The more you can reduce storage I/O traffic that has to go out and be processed by your disk storage, the more storage I/O headroom you are handing back to your environment for use by additional workloads. It means that your current disk storage can now cope with:
- More computers sharing the storage. Great if you have a Storage Area Network (SAN) underpinning your virtualized environment, for example. More VMs running!
- More users accessing and manipulating the shared storage. The more users you have, the more storage I/O traffic is likely to be generated.
- Greater CPU utilization. CPU speeds and processing capacity keeps increasing. Now that the processing power is typically much more than typical needs, V-locity can help your applications become more productive and use more of that processing power by not having to wait so much on the disk storage layer.
- If you can achieve this without having to replace or upgrade your storage hardware, it not only increases the return on your current storage hardware investment, but also might allow you to keep that storage running for a longer period of time (if you’re not on a fixed refresh cycle).
It’s easy!
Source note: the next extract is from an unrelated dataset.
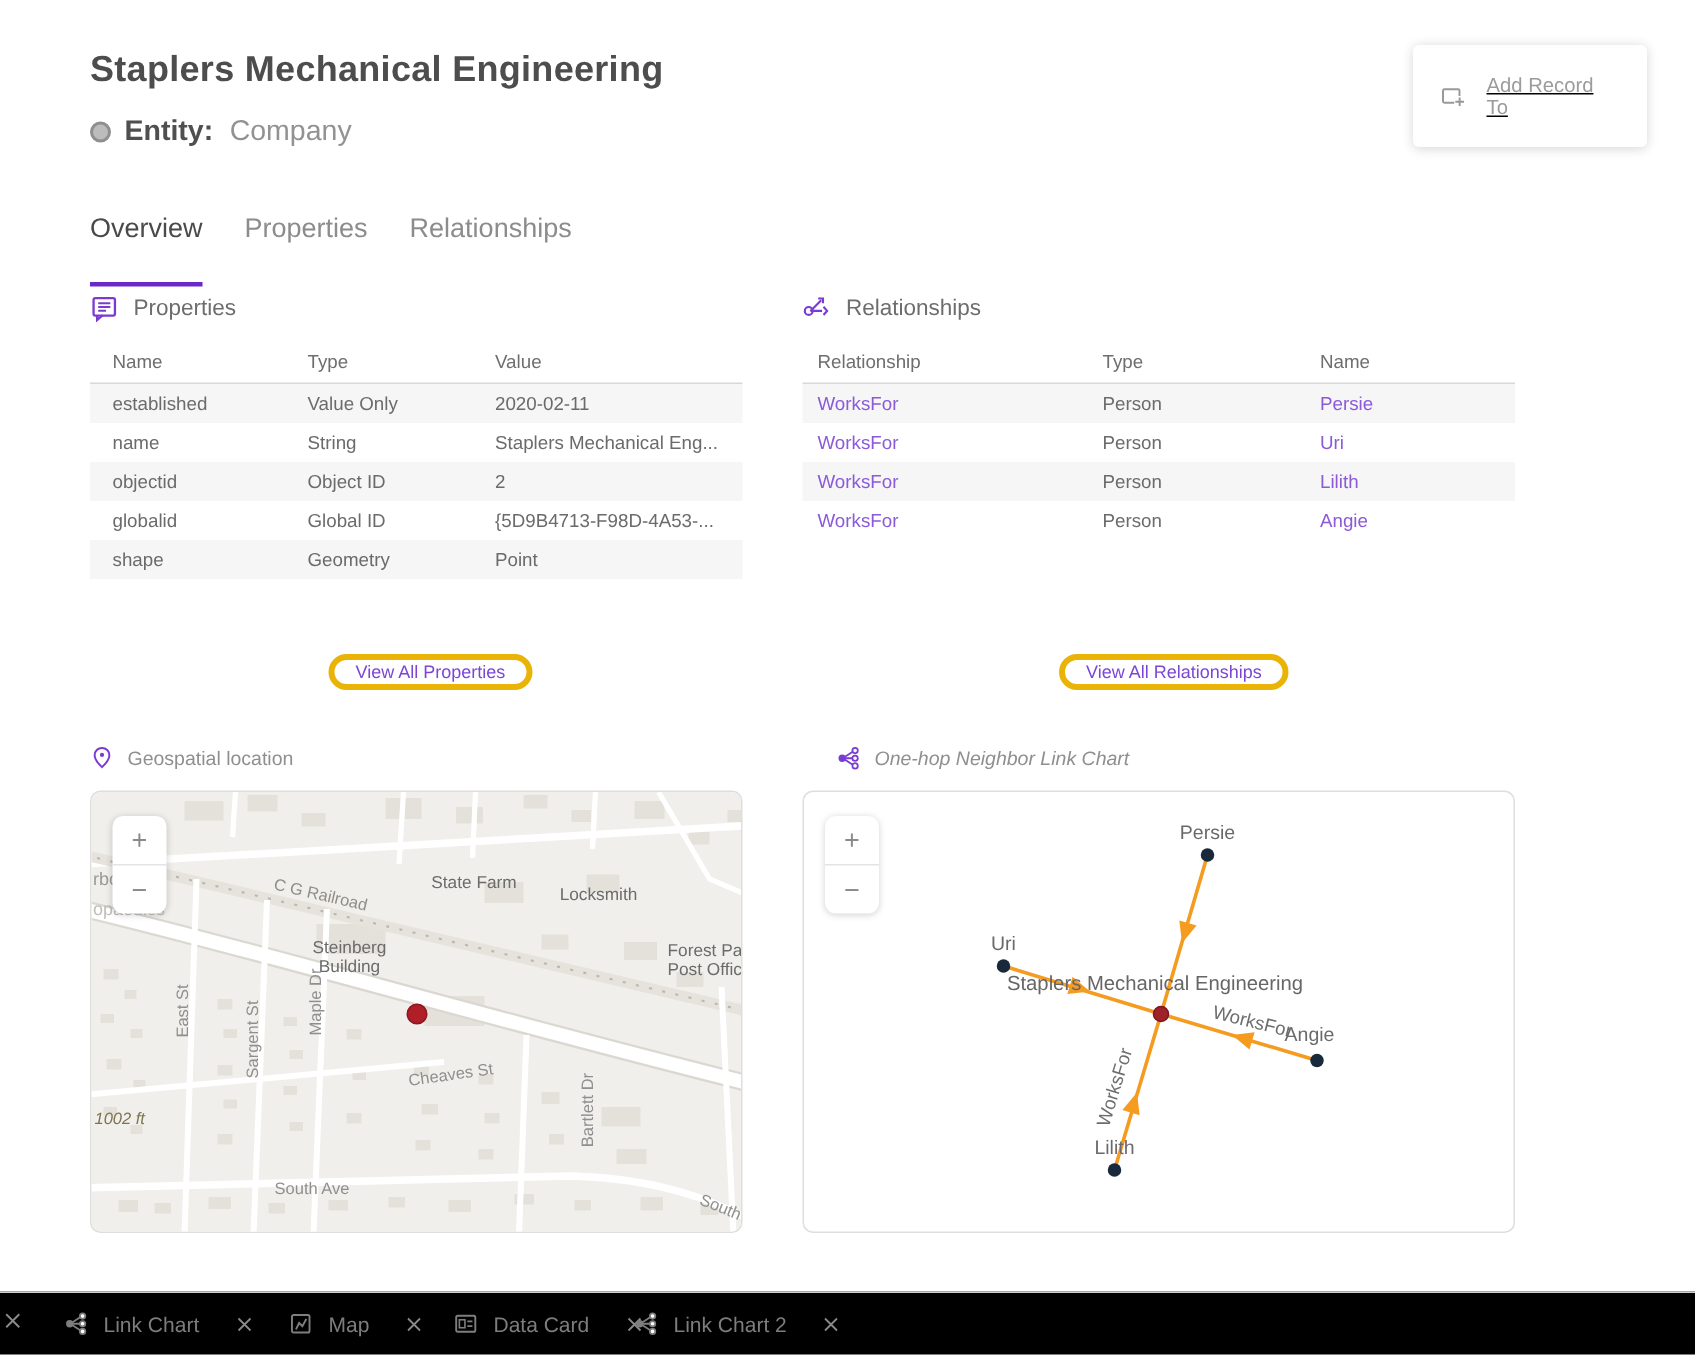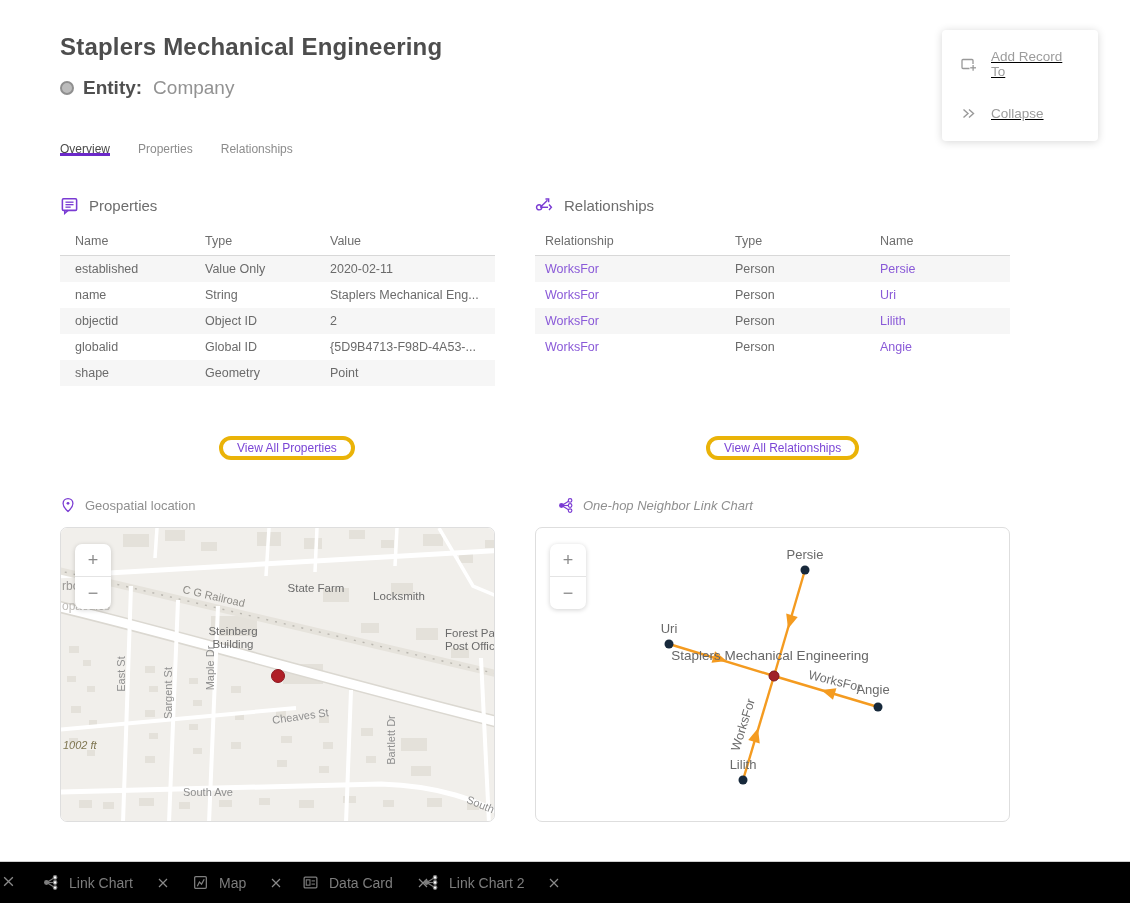"Collapse" div.menu-item { html: <div> <svg> <polyline></polyline> <polyline></polyline> </svg> <span>Collapse</span> </div> -> none }
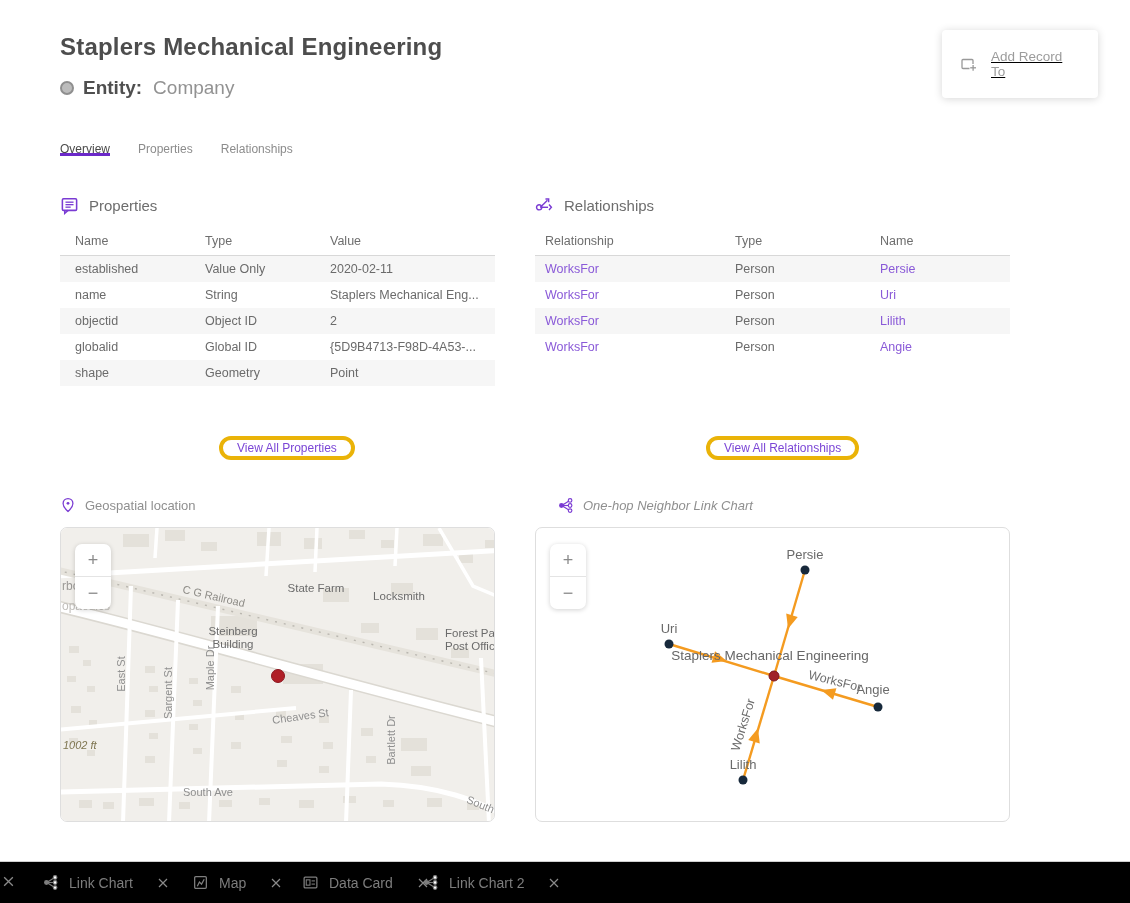"Overview" .tab { font-size: 12px -> 18px; padding: 0 0 0 0 -> 0 0 28px 0 }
Try DymaxIO for faster NVMe storage for yourself for free – no obligation.
[transcript]
00:02 Spencer Allingham: Hello everyone. My name is Spencer Allingham, Technical Director at Condusiv. I was asked recently, actually by a couple of customers, if the V-locity and Diskeeper [and DymaxIO] software is still relevant, if they start using all-flash arrays or SSD, really, today’s faster storage. Is there still a place for V-locity and Diskeeper [and DymaxIO]? Now, the short answer to that, of course, is yes, and I would say that I work for the company. But today, in this video, I would actually like to prove it one way or another, and then you can decide for yourself whether the software is relevant. For those of you who don’t know, V-locity and Diskeeper [and DymaxIO] are both designed to significantly reduce the amount of storage I/O traffic that the underlying storage in your compute environments have to deal with. Now, why would you do that?
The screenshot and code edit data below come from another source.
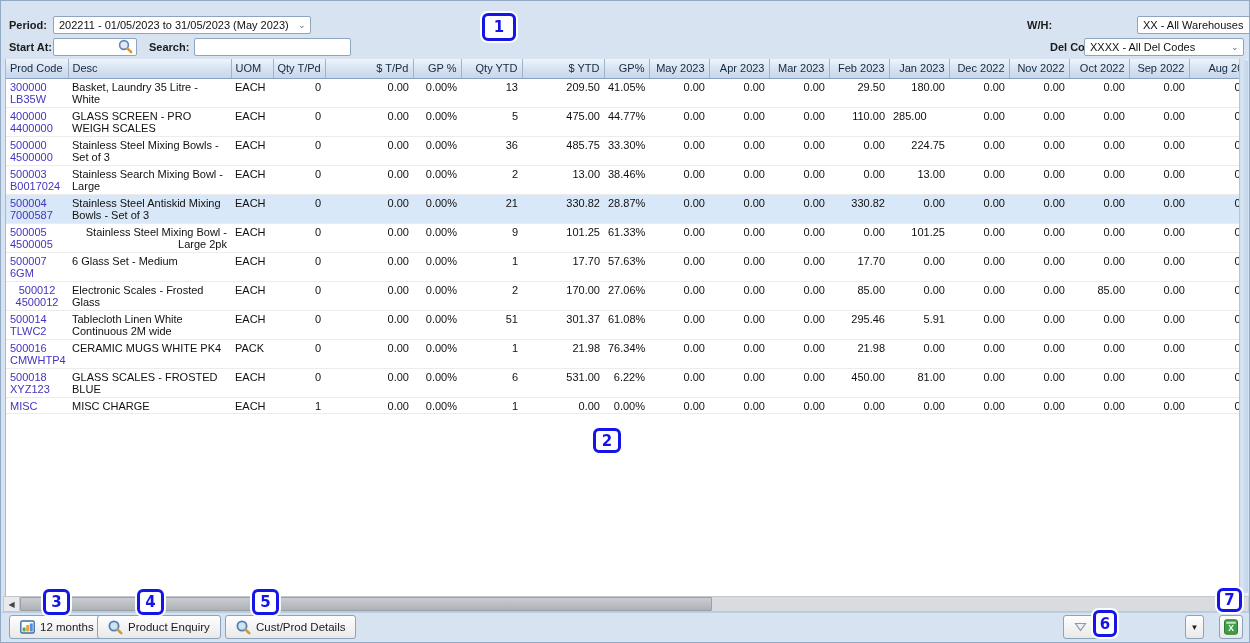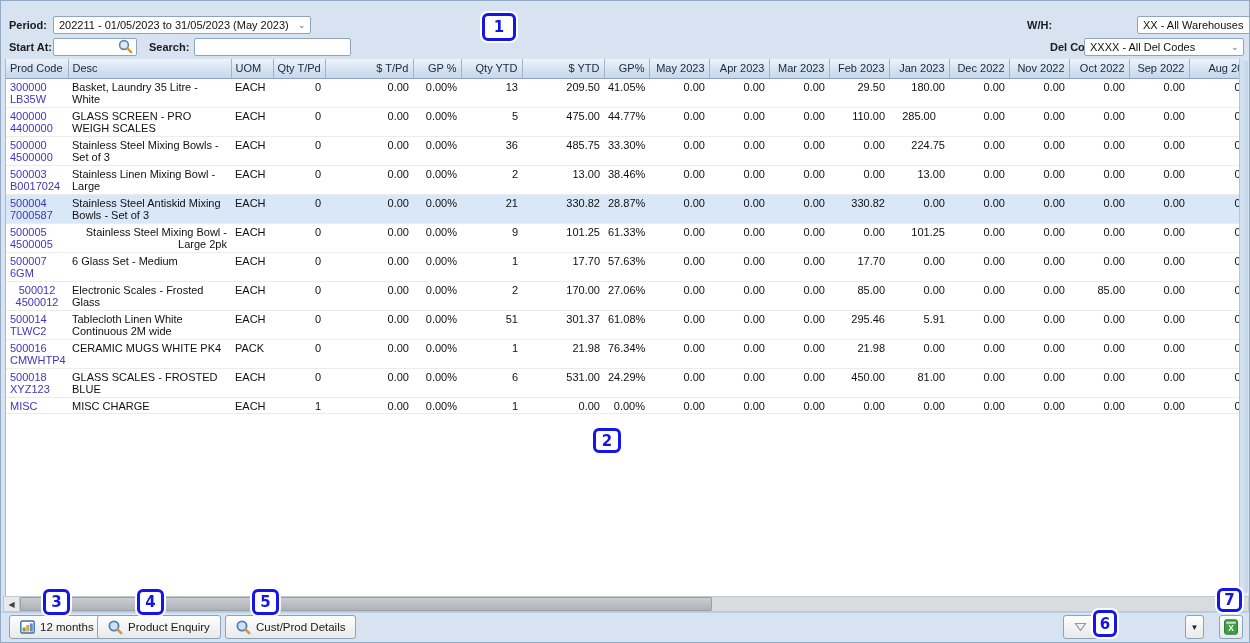"285.00" td { text-align: center -> left }
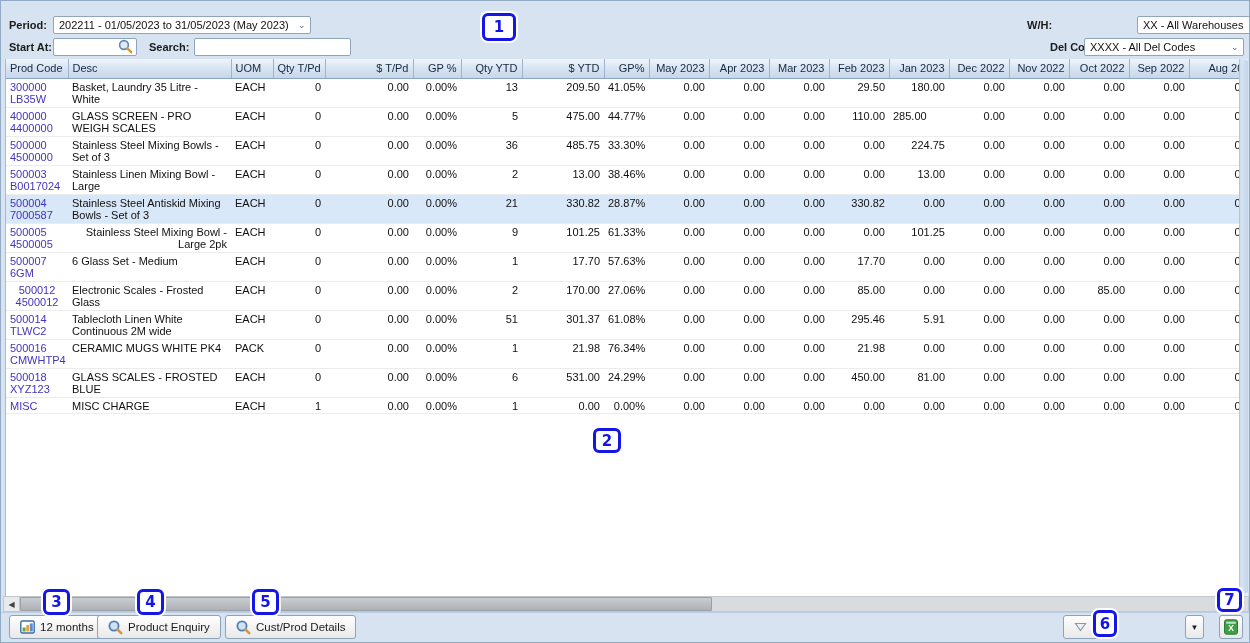"Stainless Linen Mixing Bowl -" td { text: Linen -> Search }
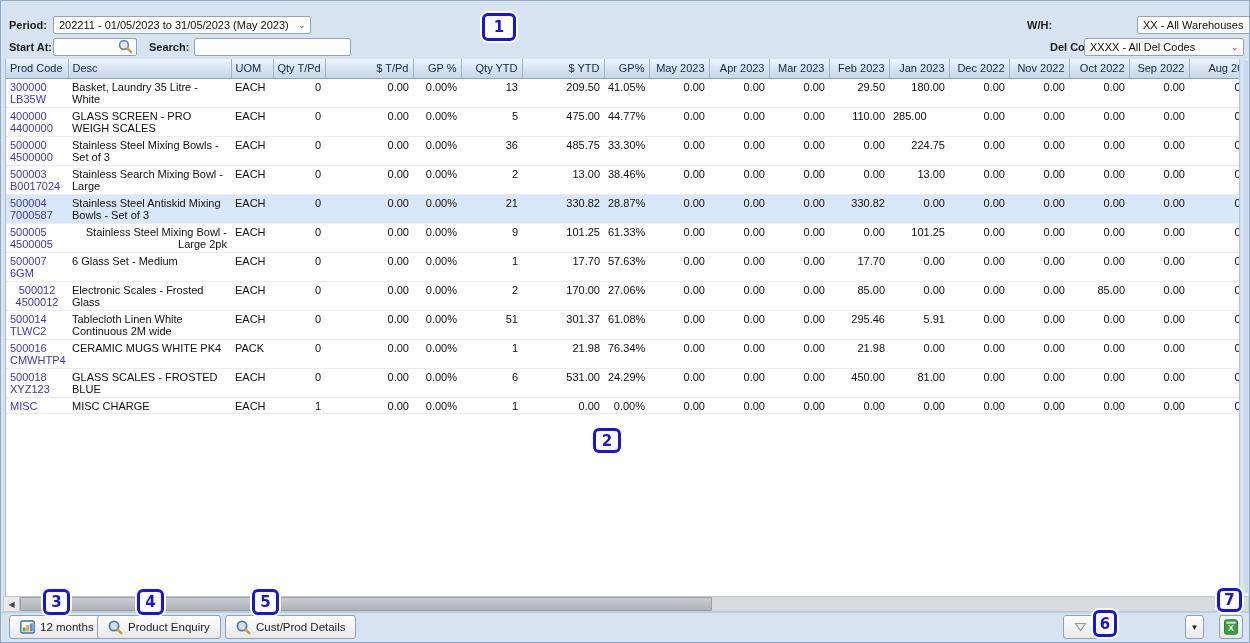"24.29%" td { text: 24.29% -> 6.22% }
00:56 SA: Well, it has a very beneficial effect both on performance and the number of workloads that you can host above that same shared storage. So for example, let’s say you’ve got a virtualized environment. So you’re running Hyper-V or VMware, or other, some other type of hypervisor. And at the back end, you might have a storage area network or SAN, or you might have direct attached disk in the physical host. That storage is pretty much always gonna be the slowest part of the estate. If you compare the speed at which things can happen down at the storage layer to the speed at which things happen at a processor layer or in-service like DRAM, those latter two are always gonna be the faster for operations and the transactions that you’re doing. So the more you can reduce the amount of work that that slower back-end storage has to deal with, the better, the faster, the more performance, all of those workloads and applications that you’re running along the top are going to be.
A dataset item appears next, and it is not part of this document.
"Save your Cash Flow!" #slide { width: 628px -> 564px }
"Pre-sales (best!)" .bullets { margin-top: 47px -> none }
01:52 SA: So the other benefit, other than just performance is that by reducing the amount of storage I/O traffic, I/O is input-output, it’s the transfer of data between the Windows operating system and the back-end storage, in this case anyway. The more you can reduce those I/O operations, the more bandwidth you have in that network pipe between server and storage and the more room you have in that pipe, the more machines you can host over that storage, the more workloads you can run, the more instances of SQL Server or SharePoint or file and print service. You can basically host more machines over that same shared storage than you otherwise would be able to do. And that can only be a good thing for the return on the investment that you’ve made in that storage, especially if it’s expensive storage. So going… I’m going a bit of topic. So I was asked recently by a couple of customers, is the V-locity I/O reduction software still worthwhile using in environments that use very fast storage such as flash or SSD? And as luck would have it, I have treated myself to one of these. So this is a NAND flash SSD stick, basically. It’s the Samsung SM961 Polaris one terabyte for you other geeks and nerds out there. What I can tell you is it’s very fast, huge amounts of I/Os per second, huge amounts of throughput. For my workstation machine, I’ve never used a machine that’s as fast as this that I’ve ever owned.
03:36 SA: So very pleased with the upgrade. But the question is, is our software still relevant? So what I’m gonna do is a lab test where I can spin up two machines and I have them ready here. Let’s just minimize that. So I’ve got a machine here on this side, which is a clone of this virtual machine here. So they are both running Windows Server 2016. They both will have a copy of V-locity installed. I’m gonna do that in just a second. And I’m gonna run up a copy of Iometer on both, and run what is roughly… If there is such a thing as an average SQL-type workload. That’s what I’m gonna try and do. You’ll see the specification, I’ll be quite transparent about that. And if you guys agree or disagree with the I/O workload configuration, well, please feel free to put your comments below. And if I need to re-do this test, I’ll be happy to do it because frankly, I love playing around with this stuff. It’s good fun. So without further ado, what I’m gonna do is we’ll flip over to that screen so that you can see it properly, and we’ll get everything set up, we’ll, run the test, and we’ll see.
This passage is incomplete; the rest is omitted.